1. Start building an emergency fund. Working at a small startup? Don’t count on a severance package if you’re laid off or the business goes under. That’s one reason (among many others) why it is critical to fund an emergency savings account, equivalent to 3-6 months of living expenses. Keep your emergency fund in easily accessible assets, such as cash within a savings account. Avoid putting your emergency funding within highly-volatile assets such as stocks, or those that will penalize you for removing funds early, such as retirement accounts.

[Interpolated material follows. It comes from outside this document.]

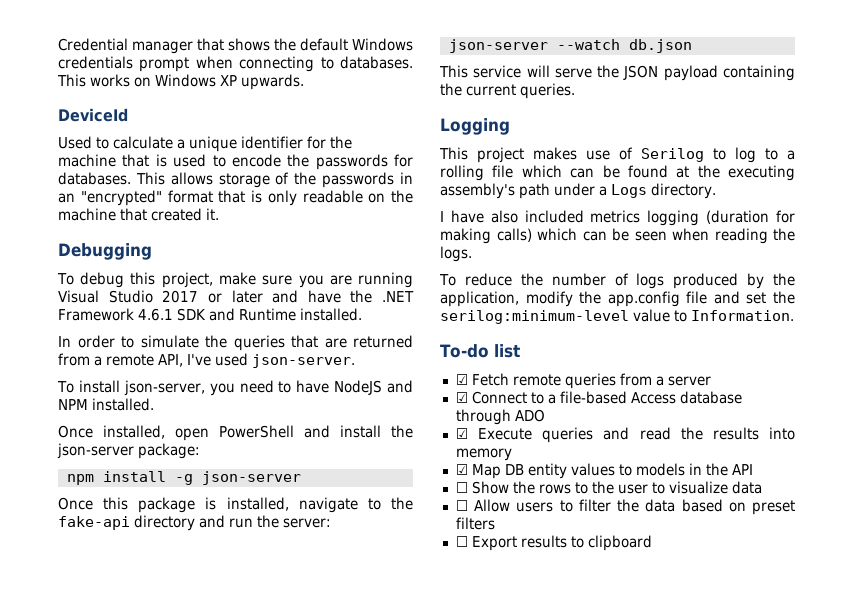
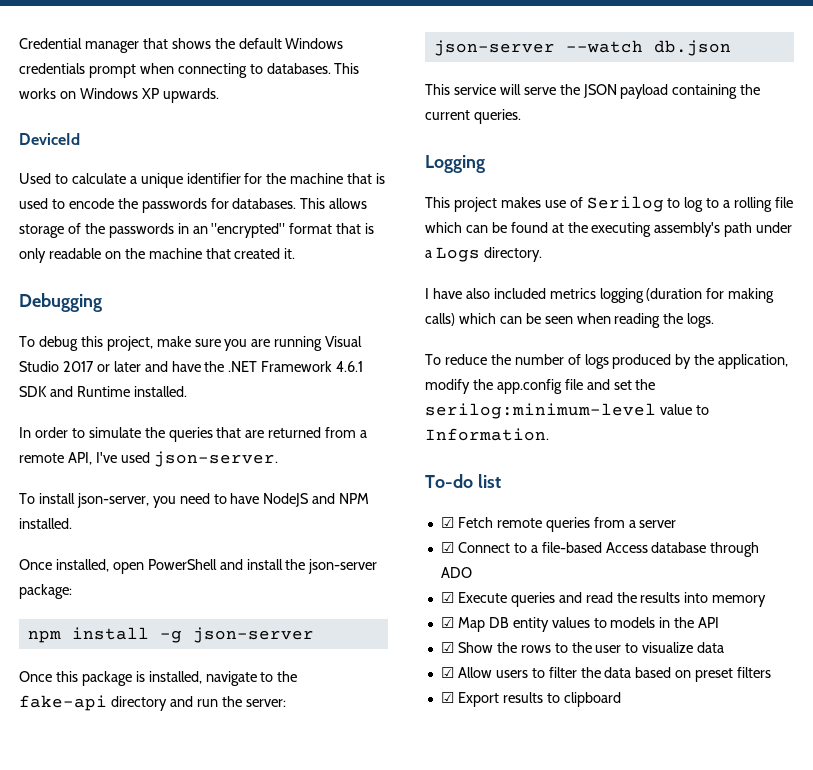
[455,482,468,493] ☐ -> [440,642,454,653] ☑
[455,500,468,511] ☐ -> [440,667,454,678] ☑
[455,536,468,547] ☐ -> [440,692,454,703] ☑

2. Review the holdings in your portfolio to ensure that they align with your needs and goals. If you are holding a majority of your assets in bonds and cash equivalents, ask yourself if you’re taking enough risk to earn a modest return. If you’re holding the majority of your assets in stocks, ask yourself if you can tolerate a substantial swing in the market without making emotional (irrational) decisions. A good rule of thumb: if you can’t sleep at night because you’re worried about your portfolio, then you’ve taken on too much risk.

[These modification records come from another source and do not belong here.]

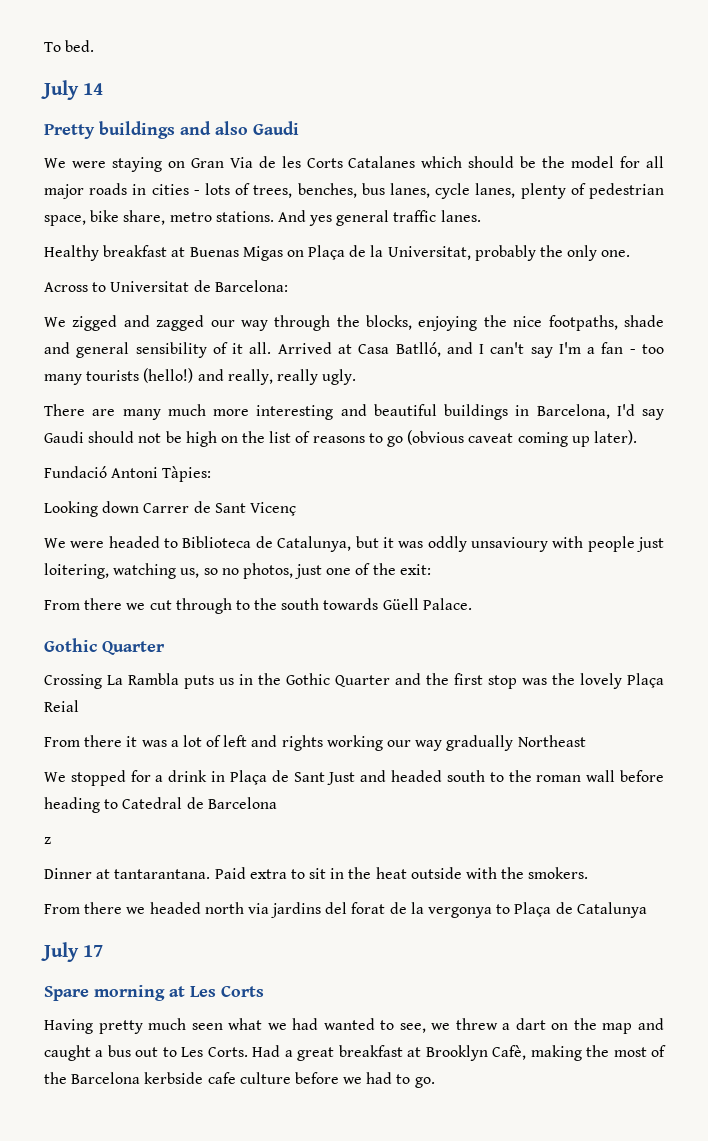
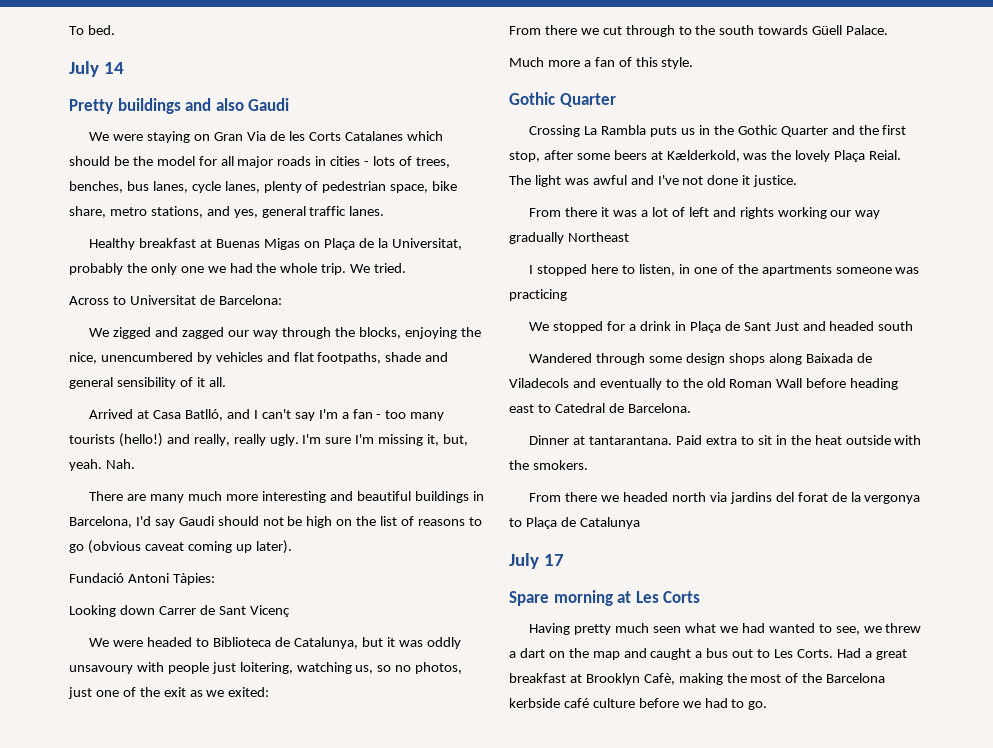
[215,210,333,226] stations. And yes -> [150,206,258,218] stations, and yes,
[601,250,631,257] one. -> [180,263,407,275] one we had the whole trip. We tried.
[513,316,543,327] nice -> [69,352,314,364] nice, unencumbered by vehicles and flat
(272, 348) none -> (226, 382) //
(357, 377) none -> [302,434,469,446] [69,459,135,471] I'm sure I'm missing it, but, yeah. Nah.
[470,537,548,552] unsavioury -> [69,665,133,674] unsavoury
[399,564,431,575] exit: -> [163,687,270,697] exit as we exited:
(472, 604) none -> [509,57,694,69] // Much more a fan of this style.
[488,673,664,689] [44,700,79,712] stop was the lovely Plaça Reial -> [509,150,902,162] [509,175,798,187] stop, after some beers at Kӕlderkold, was the lovely Plaça Reial. The light was awful and I've not done it justice.
(586, 741) none -> [529,264,920,276] [509,289,567,301] // I stopped here to listen, in one of the apartments someone was practicing
[489,770,616,782] to the roman wall -> [529,353,872,365] [509,378,803,390] // Wandered through some design shops along Baixada de Viladecols and eventually to the old Roman Wall
(100, 805) none -> [509,404,534,413] east
[207,797,277,809] [44,837,51,844] Barcelona // z -> [627,403,691,413] Barcelona.
[207,1072,236,1084] cafe -> [563,698,589,708] café

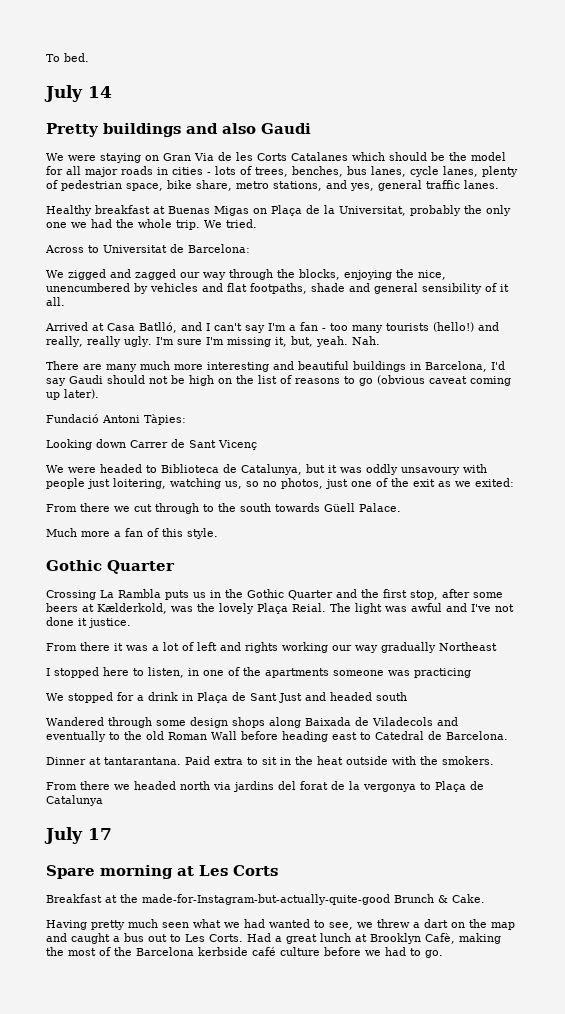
(701, 597) none -> [46,894,485,905] // Breakfast at the made-for-Instagram-but-actually-quite-good Brunch & Cake.
[509,673,566,683] breakfast -> [320,933,351,942] lunch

3. Limit how often you look at your portfolio. Unless a major life event occurs that requires a change in course (you have children; you buy a house; you get married), there is really no reason to review your portfolio holdings more than 1-2x/year—even if the market takes a turn for the worse. If you’ve already aligned your portfolio with your goals (see step #2), then you’re good to go and there is no need to constantly monitor asset changes. The high volatility of markets in the short term can cloud our judgement and scare us into making emotional, regrettable decisions.

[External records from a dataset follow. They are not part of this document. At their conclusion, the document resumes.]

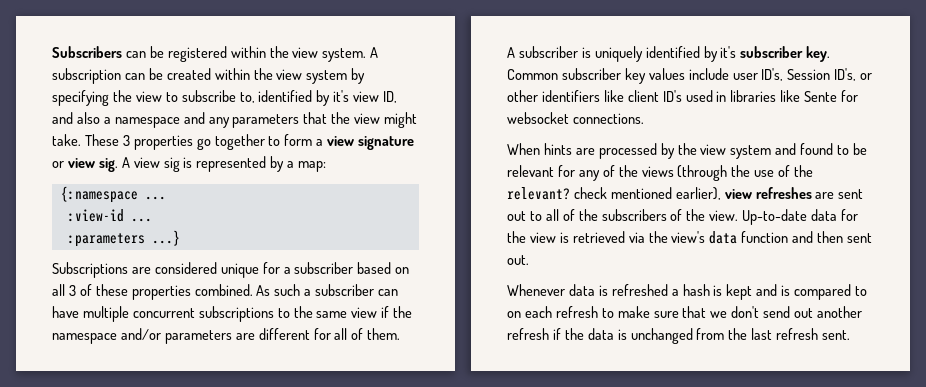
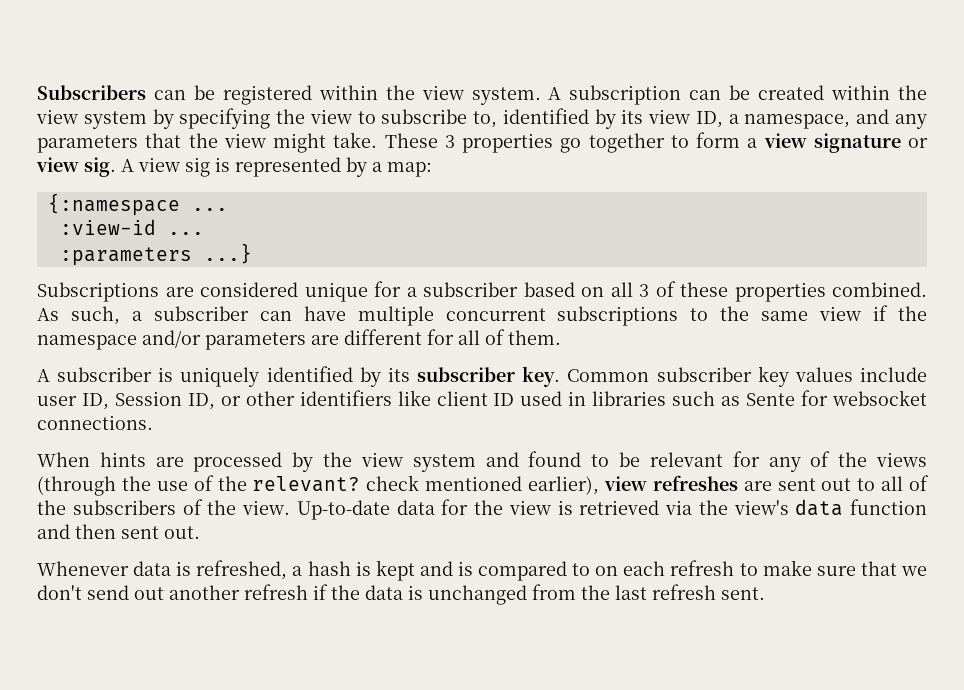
[333,90,350,102] it's -> [621,109,644,124] its
[52,112,180,128] and also a namespace -> [728,114,851,129] a namespace,
[274,284,301,296] such -> [70,306,120,325] such,
[720,46,737,58] it's -> [387,367,410,382] its
[761,68,857,81] ID's, Session ID's, -> [81,391,215,410] ID, Session ID,
[662,90,682,102] ID's -> [493,393,515,406] ID
[780,90,801,102] like -> [672,391,741,406] such as
[611,284,668,296] refreshed -> [196,560,288,580] refreshed,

4. Set your goals and stay the course. The hardest part about investing is often not setting the goal, but rather sticking to the goal. Particularly in times of economic turmoil, people are tempted to stray from the course when they notice that their portfolio is sliding. Remember, though, that volatility is normal and even expected. If anything, a downturn in the market might be a good time buy more if the assets are cheap! Buy low, sell high.
Haven’t created an emergency fund or don’t yet have a portfolio? Today’s technological advancements have made saving and investing for the masses easier than ever. New sites like Betterment.com or Wealthfront.com have also made creating a portfolio easier than ever. These so-called “robo-advisors” help you choose appropriate investments based on your risk tolerance, goals, age, and income.